An image-free, word-for-word version of the records below is to be returned.

[Front-end code edit data]
★ ★ ★ ★ ★ ★ ★

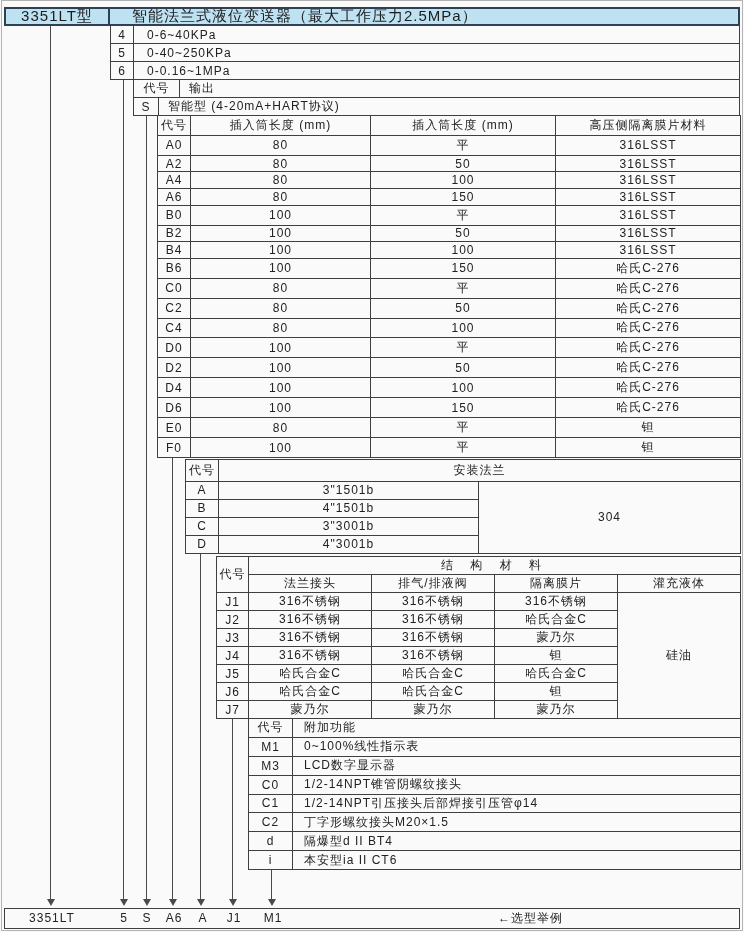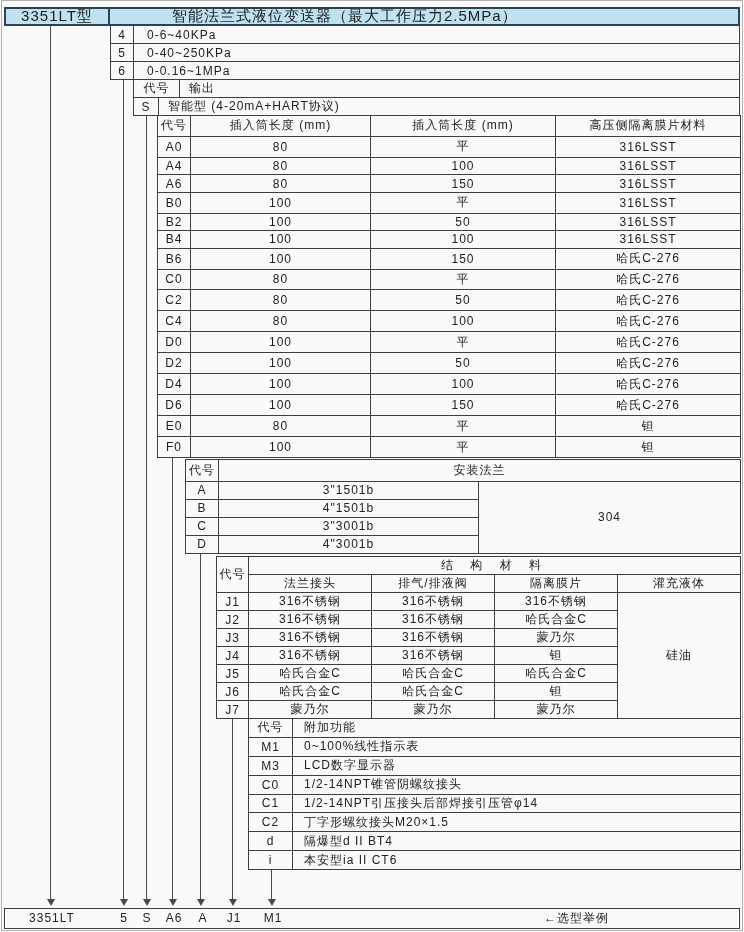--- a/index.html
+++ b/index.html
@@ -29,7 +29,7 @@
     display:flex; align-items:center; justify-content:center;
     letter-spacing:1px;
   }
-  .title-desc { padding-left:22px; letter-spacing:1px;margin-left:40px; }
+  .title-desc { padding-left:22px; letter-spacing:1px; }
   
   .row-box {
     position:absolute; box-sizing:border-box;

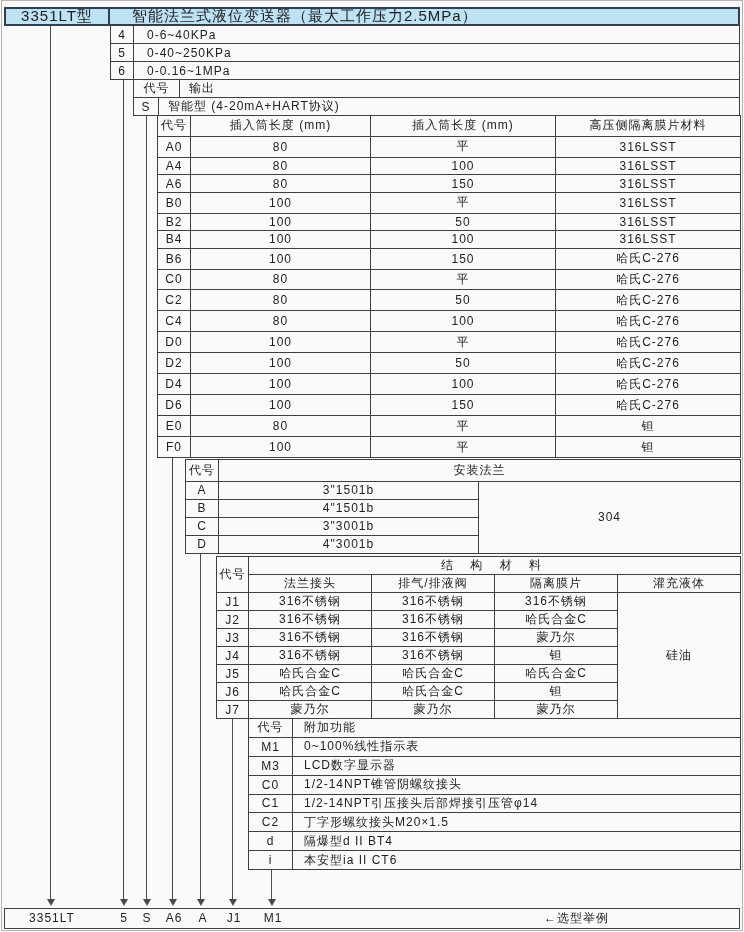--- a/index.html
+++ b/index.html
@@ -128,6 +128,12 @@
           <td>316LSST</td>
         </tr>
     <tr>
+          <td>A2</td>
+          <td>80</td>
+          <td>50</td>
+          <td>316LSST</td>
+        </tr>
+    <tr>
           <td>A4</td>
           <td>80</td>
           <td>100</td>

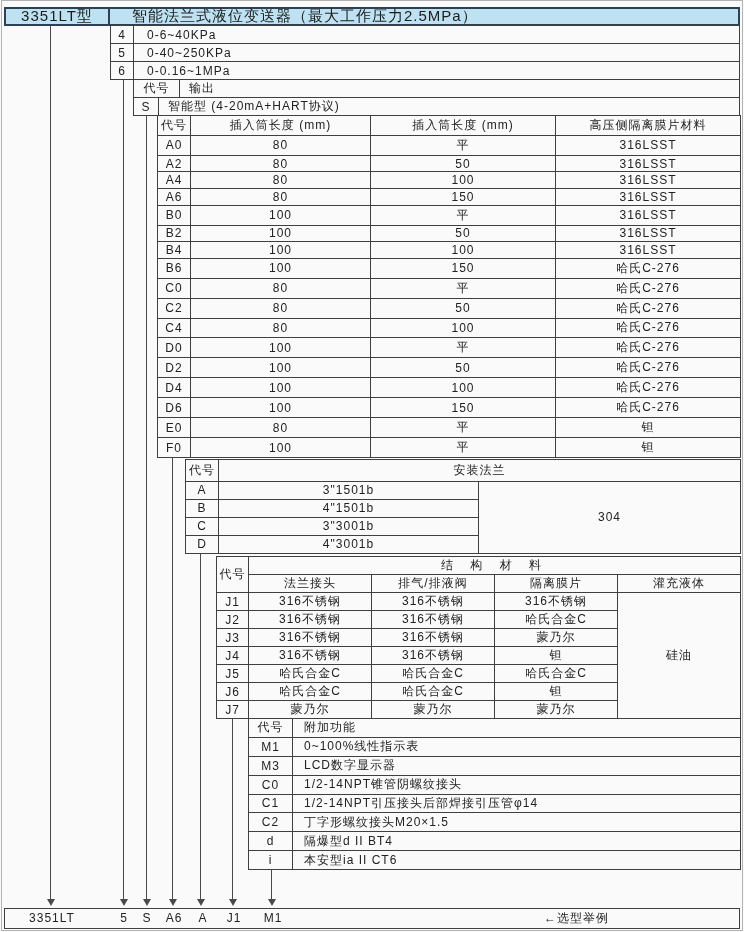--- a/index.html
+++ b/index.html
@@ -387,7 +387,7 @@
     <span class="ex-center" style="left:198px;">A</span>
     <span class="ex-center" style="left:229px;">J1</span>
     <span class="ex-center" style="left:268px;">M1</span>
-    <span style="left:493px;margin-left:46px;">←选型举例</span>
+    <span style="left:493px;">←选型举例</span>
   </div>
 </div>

★ ★ ★ ★ ★ ★ ★

*Reply*
--- a/index.html
+++ b/index.html
@@ -29,7 +29,7 @@
     display:flex; align-items:center; justify-content:center;
     letter-spacing:1px;
   }
-  .title-desc { padding-left:22px; letter-spacing:1px;margin-left:40px; }
+  .title-desc { padding-left:22px; letter-spacing:1px; }
   
   .row-box {
     position:absolute; box-sizing:border-box;

--- a/index.html
+++ b/index.html
@@ -128,6 +128,12 @@
           <td>316LSST</td>
         </tr>
     <tr>
+          <td>A2</td>
+          <td>80</td>
+          <td>50</td>
+          <td>316LSST</td>
+        </tr>
+    <tr>
           <td>A4</td>
           <td>80</td>
           <td>100</td>

--- a/index.html
+++ b/index.html
@@ -387,7 +387,7 @@
     <span class="ex-center" style="left:198px;">A</span>
     <span class="ex-center" style="left:229px;">J1</span>
     <span class="ex-center" style="left:268px;">M1</span>
-    <span style="left:493px;margin-left:46px;">←选型举例</span>
+    <span style="left:493px;">←选型举例</span>
   </div>
 </div>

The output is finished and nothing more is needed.